> EXERCISE DIRECTIONS
Search the entries for lines with the string "width" and say how many there are, giving only the number.

[Before-and-after page screenshots]
● ● ● ● ● ● ●

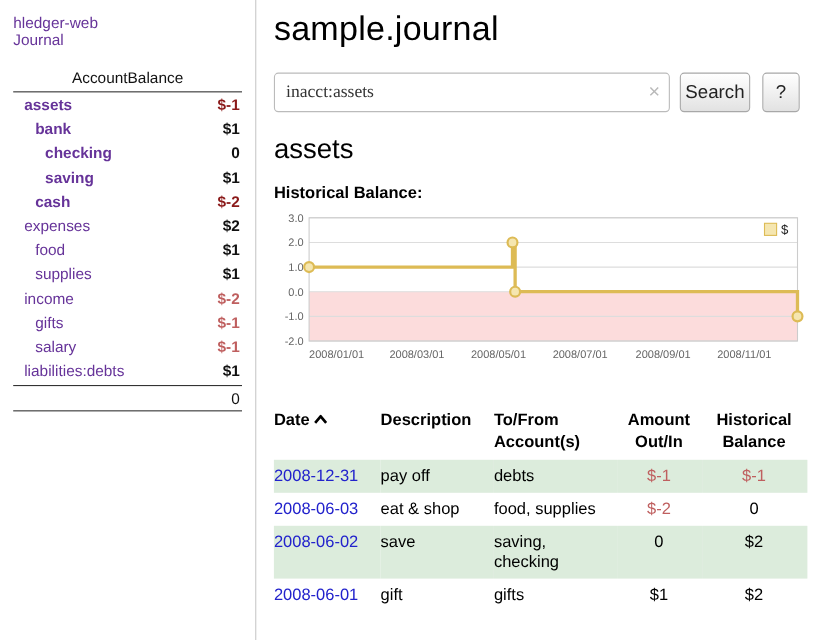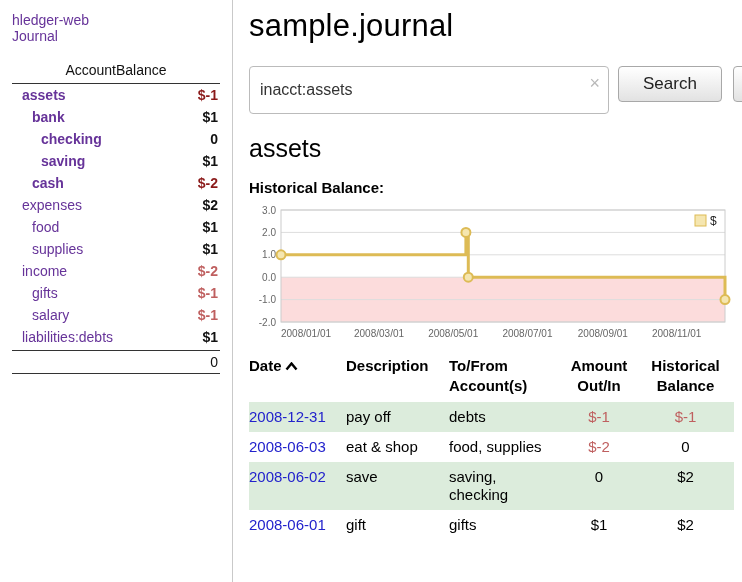--- a/index.html
+++ b/index.html
@@ -28,8 +28,8 @@
   h1{font-size:31px;font-weight:400;margin:0 0 22px 0;letter-spacing:.2px}
   .search-row{display:flex;gap:9px;margin-bottom:20px}
   .search-box{position:relative;flex:0 0 360px}
-  .search-box input{width:360px;height:48px;border:1px solid #bbb;border-radius:4px;
-    font-size:16px;padding:0 18px 0 10px;color:#333;font-family:Liberation Sans, sans-serif;outline:none}
+  .search-box input{width:360px;height:36px;border:1px solid #bbb;border-radius:4px;
+    font-size:16px;padding:0 18px 0 10px;color:#333;font-family:Liberation Serif, serif;outline:none}
   .clear-x{position:absolute;right:9px;top:7px;color:#b9b9b9;font-size:18px;cursor:pointer;line-height:20px}
   .btn{height:36px;padding:0 24px;font-size:17px;font-family:"Liberation Sans",sans-serif;
     border:1px solid #a8a8a8;border-radius:4px;background:linear-gradient(#ffffff,#e2e2e2);color:#222;cursor:pointer}

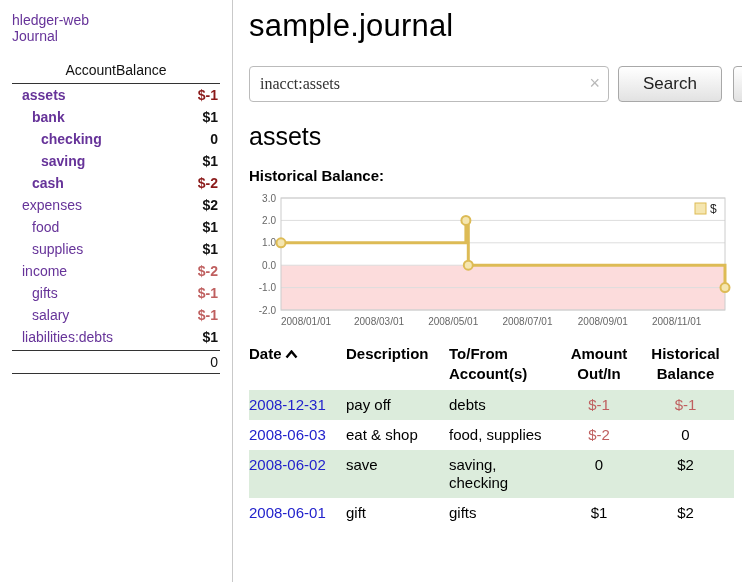--- a/index.html
+++ b/index.html
@@ -31,7 +31,7 @@
   .search-box input{width:360px;height:36px;border:1px solid #bbb;border-radius:4px;
     font-size:16px;padding:0 18px 0 10px;color:#333;font-family:Liberation Serif, serif;outline:none}
   .clear-x{position:absolute;right:9px;top:7px;color:#b9b9b9;font-size:18px;cursor:pointer;line-height:20px}
-  .btn{height:36px;padding:0 24px;font-size:17px;font-family:"Liberation Sans",sans-serif;
+  .btn{height:36px;padding:0 4px;font-size:17px;font-family:"Liberation Sans",sans-serif;
     border:1px solid #a8a8a8;border-radius:4px;background:linear-gradient(#ffffff,#e2e2e2);color:#222;cursor:pointer}
   .btn.help{width:34px;padding:0;margin-left:2px}
   h2{font-size:25px;font-weight:400;margin:0 0 16px 0}

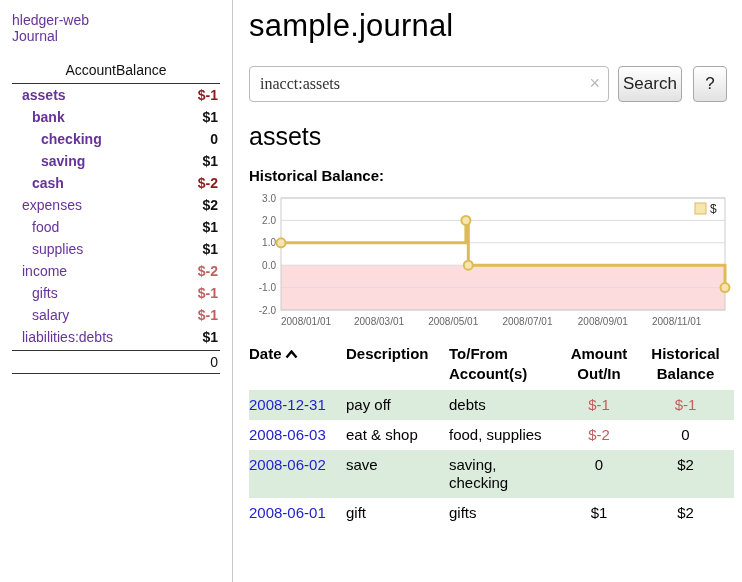--- a/index.html
+++ b/index.html
@@ -41,7 +41,7 @@
   #balance-chart .legend-label{font-size:12px;fill:#222;font-family:"Liberation Sans",sans-serif}
 
   
-  .register{border-collapse:collapse;width:485px;margin-top:2px;font-size:15px;table-layout:fixed}
+  .register{border-collapse:collapse;width:485px;margin-top:30px;font-size:15px;table-layout:fixed}
   .register th{font-weight:bold;text-align:left;vertical-align:top;padding:4px 8px 7px 0;line-height:1.3}
   .register td{vertical-align:top;padding:6px 8px 5px 0;line-height:1.25}
   .register th.r,.register td.r{text-align:center;padding-right:2px}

● ● ● ● ● ● ●

> EXERCISE RESULT
6